Top of Available records
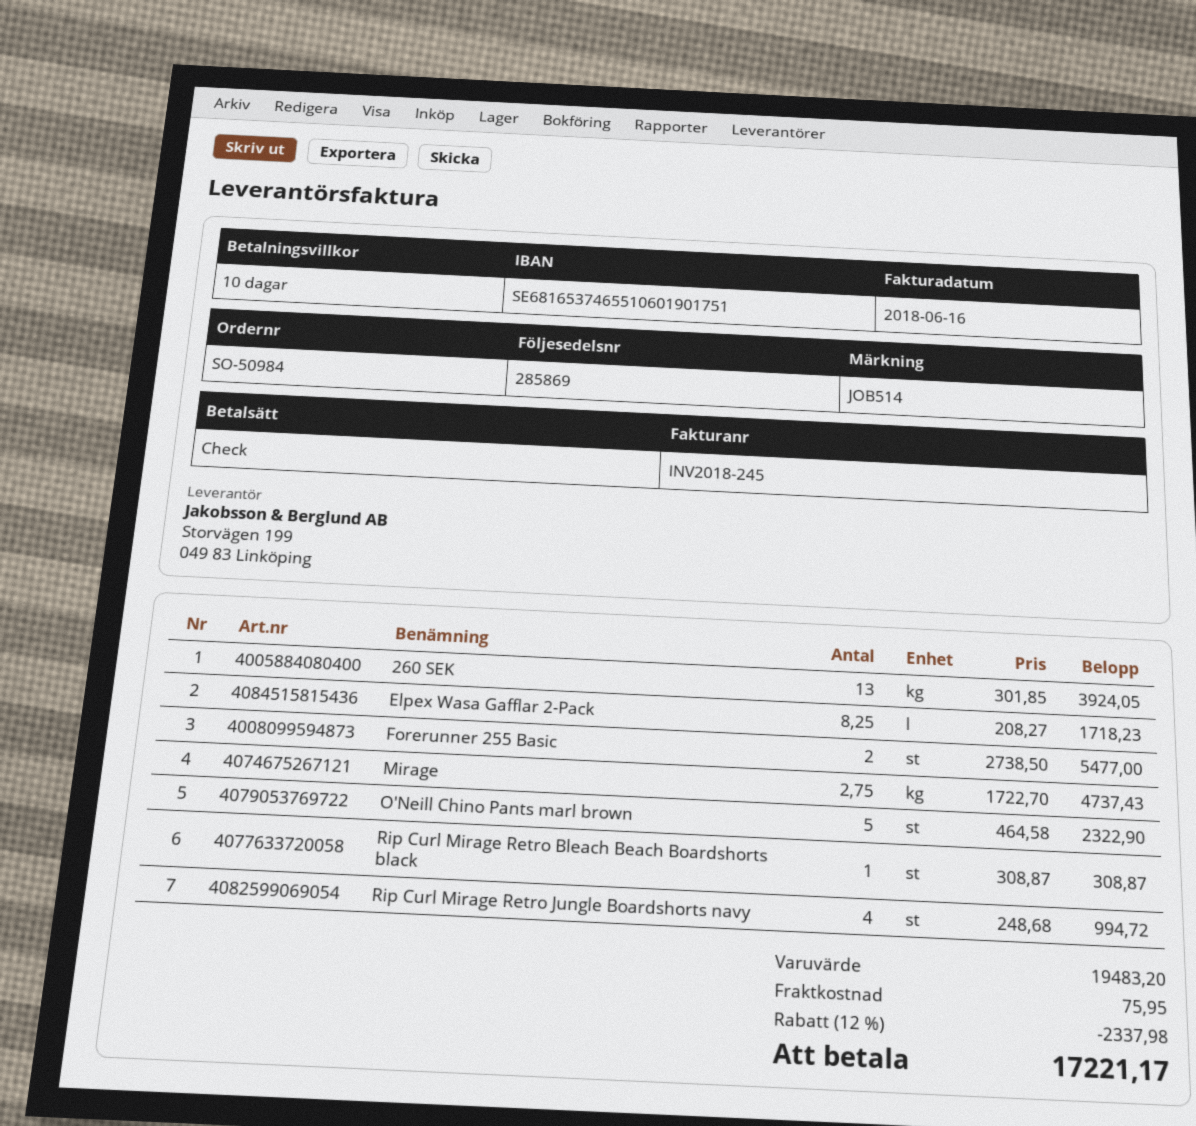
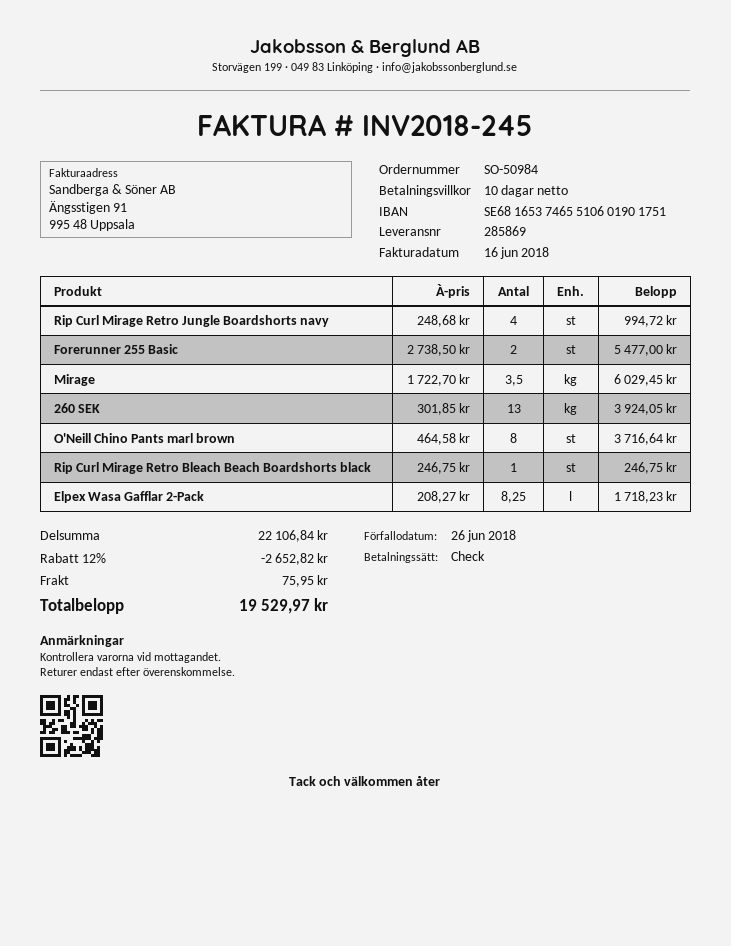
Mirage: 2.75 x 1722.70 = 4737.43 -> 3.5 x 1722.70 = 6029.45
O'Neill Chino Pants marl brown: 5 x 464.58 = 2322.90 -> 8 x 464.58 = 3716.64
Rip Curl Mirage Retro Bleach Beach Boardshorts black: 1 x 308.87 = 308.87 -> 1 x 246.75 = 246.75
subtotal: 19483.20 -> 22106.84
discount: 12% = 2337.98 -> 12% = 2652.82
total: 17221.17 -> 19529.97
Bottom of Available records
Using the records above, count the lines containing "Mirage". Give no words besides the number.

2